** REQUIRED ACTION **
Your output should consist of the lines from the first line of the records below through the one with "border-bottom:2px solid #4d7c0f;", exactly, minus the pictures.

** INPUT **

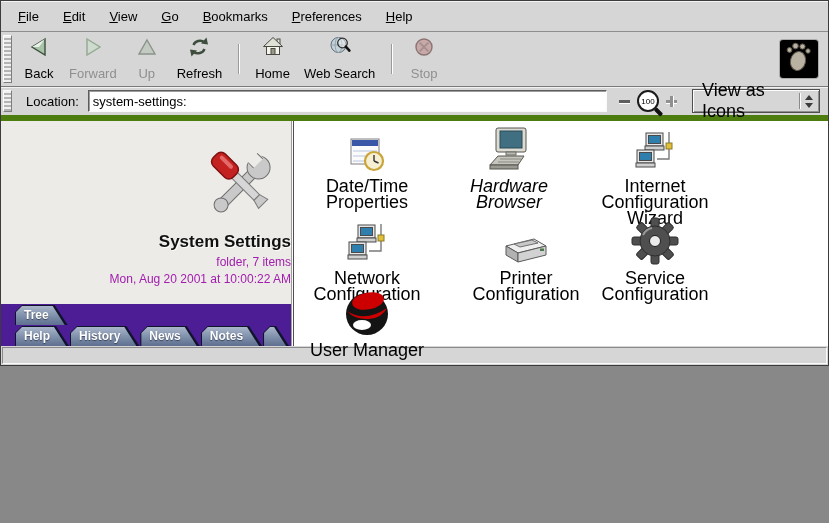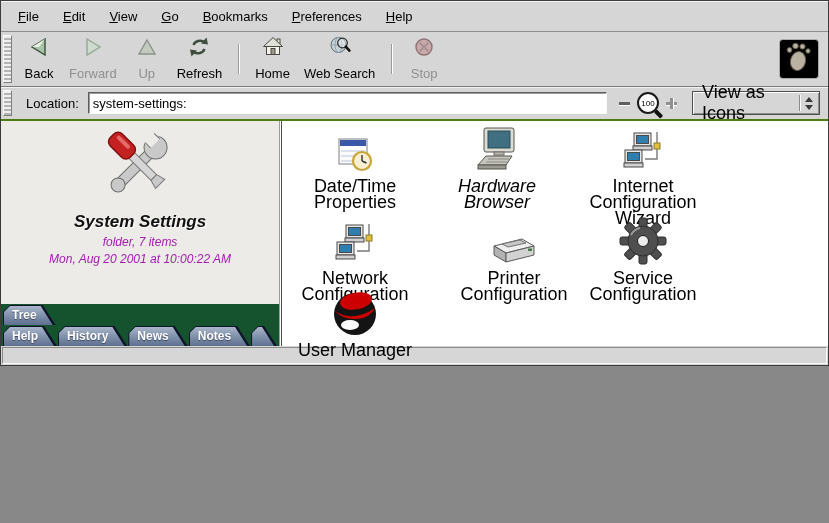--- a/index.html
+++ b/index.html
@@ -30,7 +30,7 @@
     display:flex; align-items:center; justify-content:center; box-shadow:0 0 0 1px #aaa; }
   
   .locationbar { flex:0 0 34px; display:flex; align-items:center; padding-right:8px;
-    border-bottom:2px solid #4d7c0f; box-shadow:inset 0 1px 0 #f2f2f2; }
+    border-bottom:6px solid #4d7c0f; box-shadow:inset 0 1px 0 #f2f2f2; }
   .loc-label { font-size:13px; margin:0 9px 0 10px; white-space:nowrap; }
   .loc-input { flex:1; height:22px; background:#fff; font:13px "Liberation Sans",sans-serif;
     padding:0 4px; border:1px solid #fafafa; border-top-color:#5c5c5c; border-left-color:#5c5c5c;

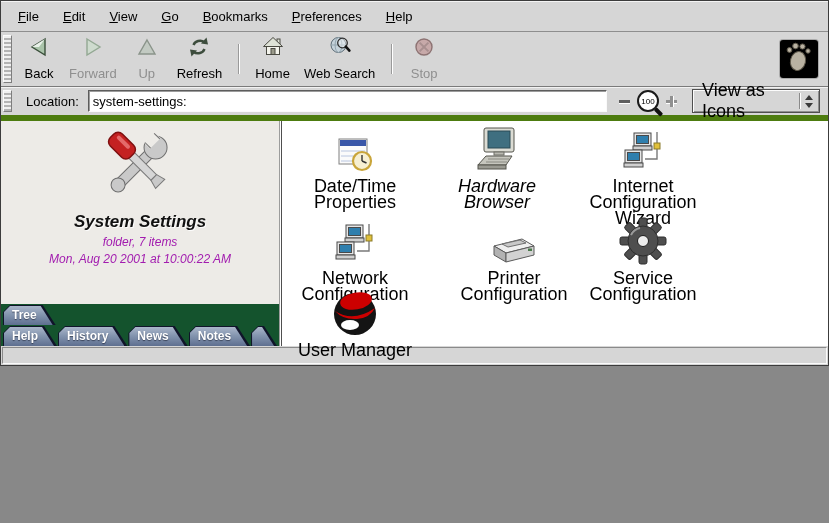--- a/index.html
+++ b/index.html
@@ -60,7 +60,7 @@
   .content { flex:1; display:flex; min-height:0; }
   .sidebar { flex:0 0 254px; background:#edebe7; display:flex; flex-direction:column; }
   .divider { flex:0 0 3px; background:#fdfdfd; border-left:1px solid #9c9c9c; border-right:1px solid #4f4f4f; }
-  .side-info { flex:1; text-align:center; padding-top:0; overflow:hidden;font-style:italic; }
+  .side-info { flex:1; text-align:right; padding-top:20px; overflow:hidden; }
   .side-title { font-size:17px; font-weight:bold; color:#111; margin-top:1px;
     text-shadow:1px 1px 0 #fcfcfc; }
   .side-sub, .side-date { font-size:12px; color:#a21caf; margin-top:3px; }

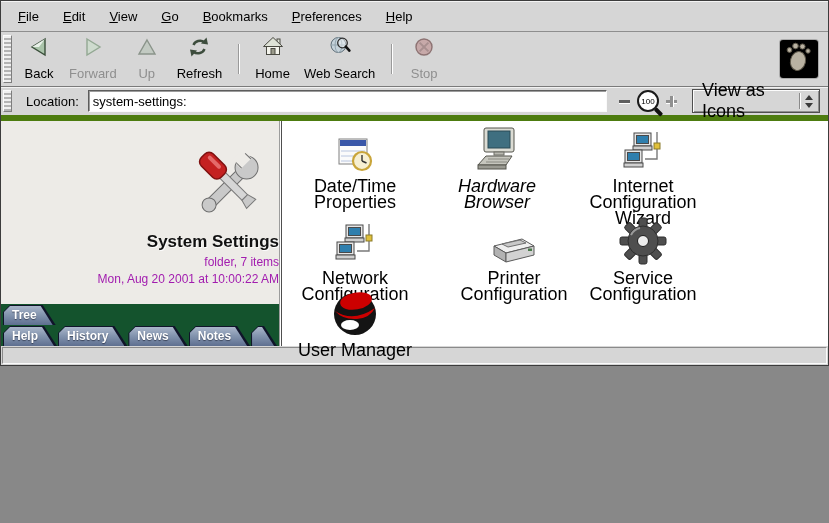--- a/index.html
+++ b/index.html
@@ -65,7 +65,7 @@
     text-shadow:1px 1px 0 #fcfcfc; }
   .side-sub, .side-date { font-size:12px; color:#a21caf; margin-top:3px; }
   
-  .tabrow { height:21px; background:#14532d; display:flex; align-items:flex-end; padding-left:2px; }
+  .tabrow { height:21px; background:#4c1d95; display:flex; align-items:flex-end; padding-left:14px; }
   .tabrow.first { margin-top:1px; }
   .tab { position:relative; height:20px; margin-right:1px; }
   .tab::before { content:""; position:absolute; inset:0; background:#10142a;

** ANSWER FOR THE TASK **
--- a/index.html
+++ b/index.html
@@ -30,7 +30,7 @@
     display:flex; align-items:center; justify-content:center; box-shadow:0 0 0 1px #aaa; }
   
   .locationbar { flex:0 0 34px; display:flex; align-items:center; padding-right:8px;
-    border-bottom:2px solid #4d7c0f; box-shadow:inset 0 1px 0 #f2f2f2; }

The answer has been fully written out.